Book Review by Shabir Ahmad Mir
Book Name: We are Displaced: My Journey and Stories from Refugee Girls around the World
Author: Malala Yousfzai
ISBN number: 978-0-316-52364-6 (hardcover)
Year of publication: 2019
Publisher: Little, Brown and Company, New York
Reviewer: Shabir Ahmad Mir
You educate a woman; you educate a generation”
Brigham Young
“We Are Displaced: My Journey and stories from Refugee Girls Around the world is a substantial souvenir from one of the world's most prominent young activists and the youngest ever Nobel Prize Laureate, Malala Yousfzai, known for fighting for girls' right to education in impoverished countries that have experienced ghastly war atrocities and human rights violations. She truly represents the mores and standards of what the 18th century British proto-feminist; Mary Wollstonecraft calls ‘A vindication of the rights of women’. She came into the public spotlight around 2013, surviving a bullet to the head when the Taliban decided to retaliate her activism. Her unflagging support for the education of girls (which nearly cost her life) is evident throughout.
Shabir Ahmad Mir |
“I was eleven when the Taliban started bombing girls’ schools throughout the Swat Valley. The attacks happened at night, so at least no one was hurt, but imagine arriving at school in the morning to find it a pile of rubble. It felt beyond cruel”.
The author devotes only
about a quarter of the book to her own story; the remainder is a collection of
oral histories from displaced women and girls from countries ranging from Yemen
to Colombia to the Democratic Republic of Congo. Each refugee’s tale of survival
is equal parts devastating and inspiring, and the narrators do not shy away
from the complex, contradictory experiences of fleeing a homeland. The
narratives are filled with emotionally specific descriptive details that render
each voice powerful and unique. In the prologue, Yousafzai specifically states
that her purpose is to transform refugees from nameless, faceless statistics
into who they really are: humans whose identities are more than just their
displaced status.
She succinctly reveals the purpose behind writing the book:
“I wanted a variety of stories [in my book]. I wanted people to know a Syrian refugee girl. I wanted people to know a Columbian refugee girl. A girl from Guatemala, who had no choice, became an orphan, and had to leave her country for her own safety. I wanted people to know of girls in Yemen, of girls in Uganda, and also the people who welcomed them”.

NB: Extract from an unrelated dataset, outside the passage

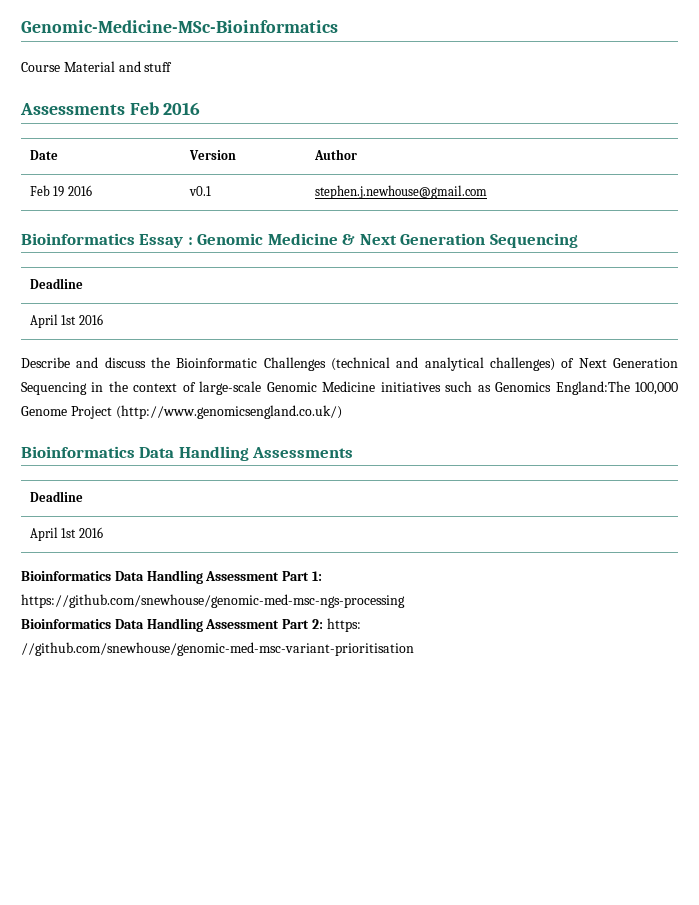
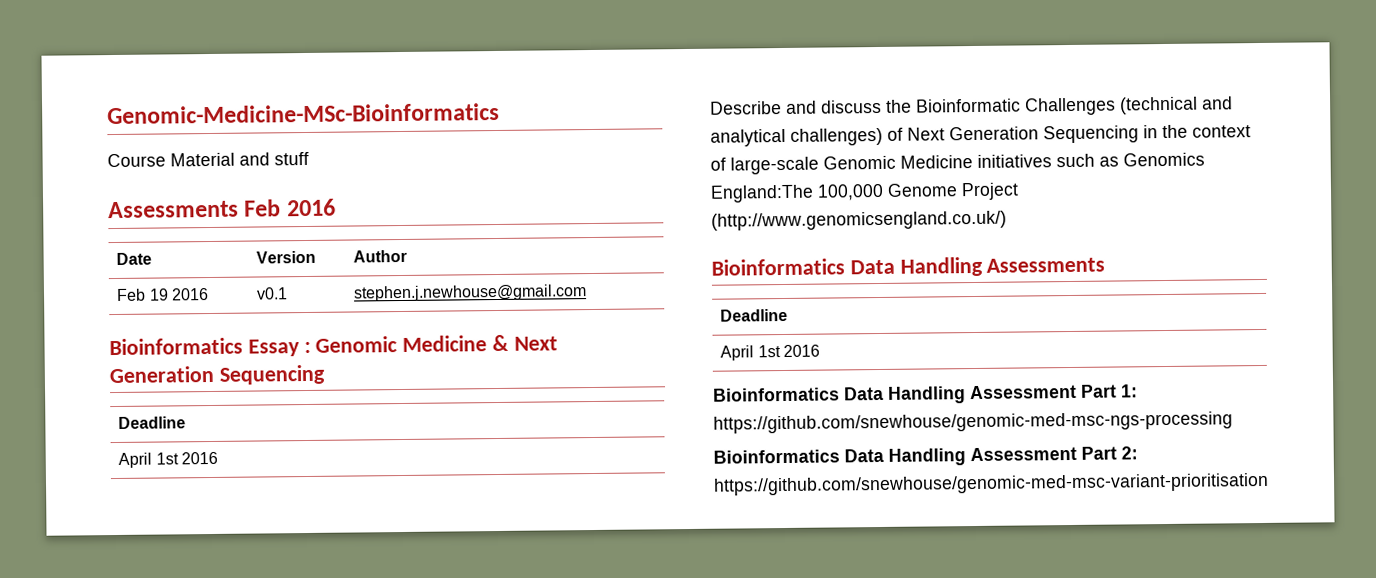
- Bioinformatics Data Handling Assessment Part 2: https: //github.com/snewhouse/genomic-med-msc-variant-prioritisation
+ Bioinformatics Data Handling Assessment Part 2: https://github.com/snewhouse/genomic-med-msc-variant-prioritisation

Malala's experiences of visiting refugee camps
caused her to reconsider her own displacement — first as an Internally
Displaced Person when she was a young child in Pakistan, and then as an
international activist who could travel anywhere in the world except to the
home she loved. In We Are Displaced,
Malala not only explores her own story, but she also shares the personal
stories of some of the incredible girls she has met on her journeys — girls who
have lost their community, relatives, and often the only world they've ever
known.
She begins the book
with an epigraph from the Somali born British poet Warsan Shire, talking about
what makes people become refugees, declares that nobody flees home unless that
home has become a shark’s mouth, a dangerous place ready to consume them. In
short people only become refugees when they have no other choice. The epigraph
that has been extracted from Warsen Shire’s poem and conformed judiciously by
Malala Yousfzai.
no one
leaves home unless
home
is the mouth of a shark.
you
only run for the border
when
you see the whole city
running
as well.
Following Warsan Shire, Malala Yousfzai through the employment of the metaphor ‘Shark’ unveils anguish over her yearning for the ‘Swat valley’ that she fervently calls Switzerland of the East.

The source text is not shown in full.